How to Farm Chia Coin, the New Storage-Based Cryptocurrency – Tom's Hardware

The new Chia cryptocurrency has already started making waves in the storage industry, as we’ve reported back in April. With Chia trading now live, it looks set to become even more interesting in the coming months. The total netspace for Chia has already eclipsed 2 exabytes, and it’s well on its way to double- and probably even triple-digit EiB levels if current trends continue. If you’re looking to join the latest crypto-bandwagon, here’s how to get started farming Chia coin.
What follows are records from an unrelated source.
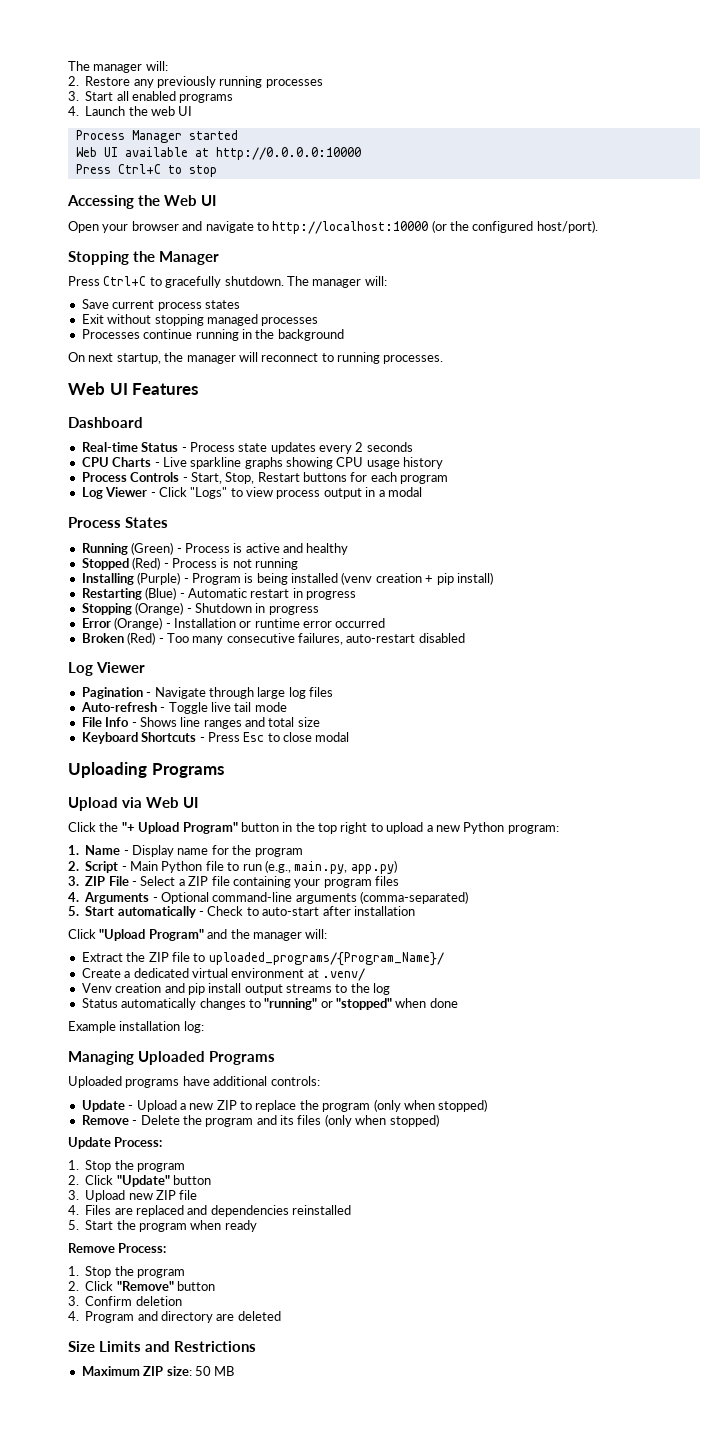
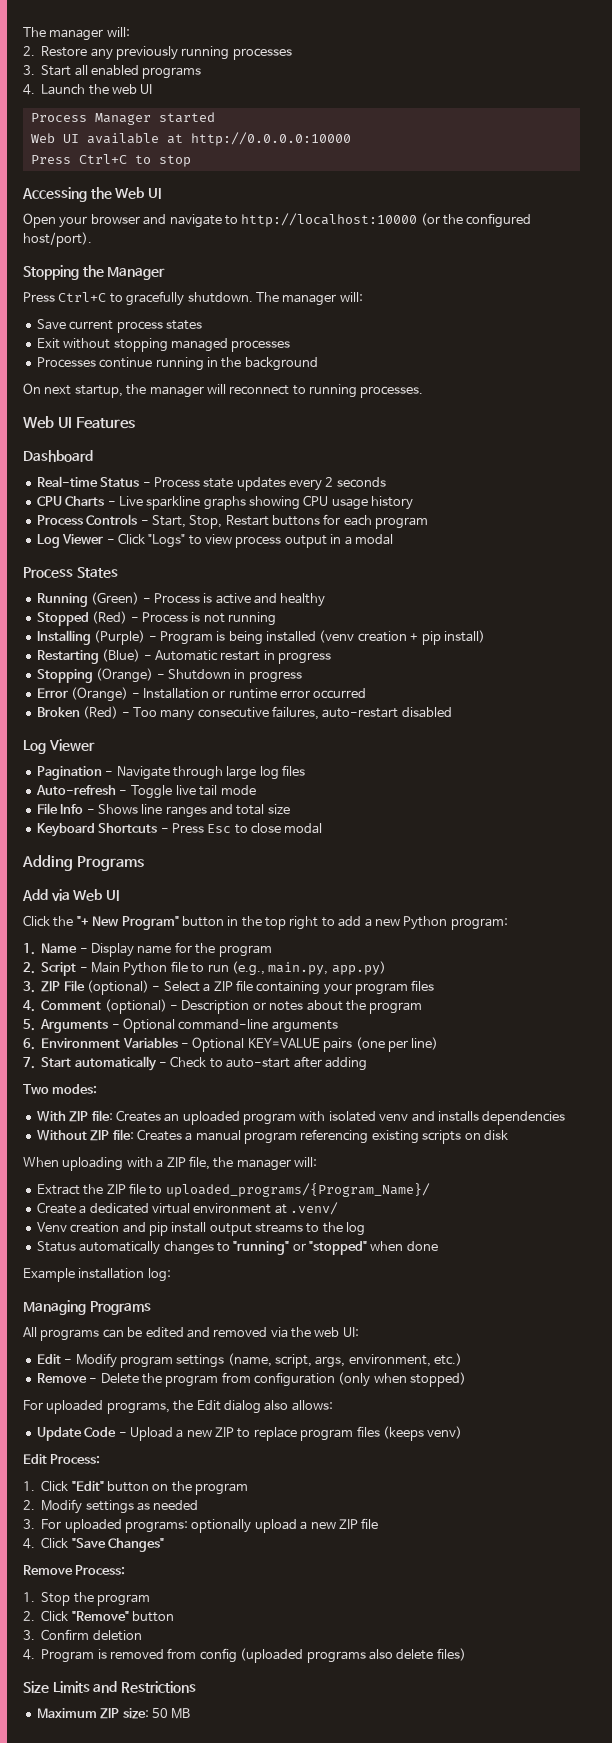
- Uploading Programs
- Upload via Web UI
+ Adding Programs
+ Add via Web UI
- Click the "+ Upload Program" button in the top right to upload a new Python program:
+ Click the "+ New Program" button in the top right to add a new Python program:
- 3. ZIP File - Select a ZIP file containing your program files
+ 3. ZIP File (optional) - Select a ZIP file containing your program files
- 4. Arguments - Optional command-line arguments (comma-separated)
- 5. Start automatically - Check to auto-start after installation
- Click "Upload Program" and the manager will:
+ 4. Comment (optional) - Description or notes about the program
+ 5. Arguments - Optional command-line arguments
+ 6. Environment Variables - Optional KEY=VALUE pairs (one per line)
+ 7. Start automatically - Check to auto-start after adding
+ Two modes:
+ With ZIP file: Creates an uploaded program with isolated venv and installs dependencies
+ Without ZIP file: Creates a manual program referencing existing scripts on disk
+ When uploading with a ZIP file, the manager will:
- Managing Uploaded Programs
- Uploaded programs have additional controls:
- Update - Upload a new ZIP to replace the program (only when stopped)
- Remove - Delete the program and its files (only when stopped)
- Update Process:
- 1. Stop the program
- 2. Click "Update" button
- 3. Upload new ZIP file
- 4. Files are replaced and dependencies reinstalled
- 5. Start the program when ready
+ Managing Programs
+ All programs can be edited and removed via the web UI:
+ Edit - Modify program settings (name, script, args, environment, etc.)
+ Remove - Delete the program from configuration (only when stopped)
+ For uploaded programs, the Edit dialog also allows:
+ Update Code - Upload a new ZIP to replace program files (keeps venv)
+ Edit Process:
+ 1. Click "Edit" button on the program
+ 2. Modify settings as needed
+ 3. For uploaded programs: optionally upload a new ZIP file
+ 4. Click "Save Changes"
- 4. Program and directory are deleted
+ 4. Program is removed from config (uploaded programs also delete files)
First, if you’ve dabbled in other cryptocurrencies before, Chia is a very different beast. Some of the fundamental blockchain concepts aren’t radically different from what’s going before, but Chia coin ditches the Proof of Work algorithm for securing the blockchain and instead implements Proof of Space — technically Proof of Time and Space, but the latter appears to be the more pertinent factor. Rather than mining coins by dedicating large amounts of processing power to the task, Chia simply requires storage plots — but these plots need to be filled with the correct data.

The analogies with real-world farming are intentional. First you need to clear a field (i.e., delete any files on your storage devices that are taking up space), then you plough and seed the field (compute a plot for Chia), and then… well, you wait for the crops to grow, which can take quite a long time when those crops are Chia blocks.

Your chances of solving a Chia coin block are basically equal to your portion of the total network space (netspace). Right now, Chia’s netspace sits at roughly 2.7 EiB (Exbibytes — the binary SI unit, so 1 EiB equals 2^60 bytes, or 1,152,921,504,606,846,976 bytes decimal). That means if you dedicate a complete 10TB (10 trillion bytes) of storage to Chia plots, your odds of winning are 0.00035%, or 0.0000035 if we drop the percentage part. Those might sound like terrible odds — they’re not great — but the catch is that there are approximately 4,608 Chia blocks created every day (a rate of 32 blocks per 10 minutes, or 18.75 seconds per block) and any one of them could match your plot.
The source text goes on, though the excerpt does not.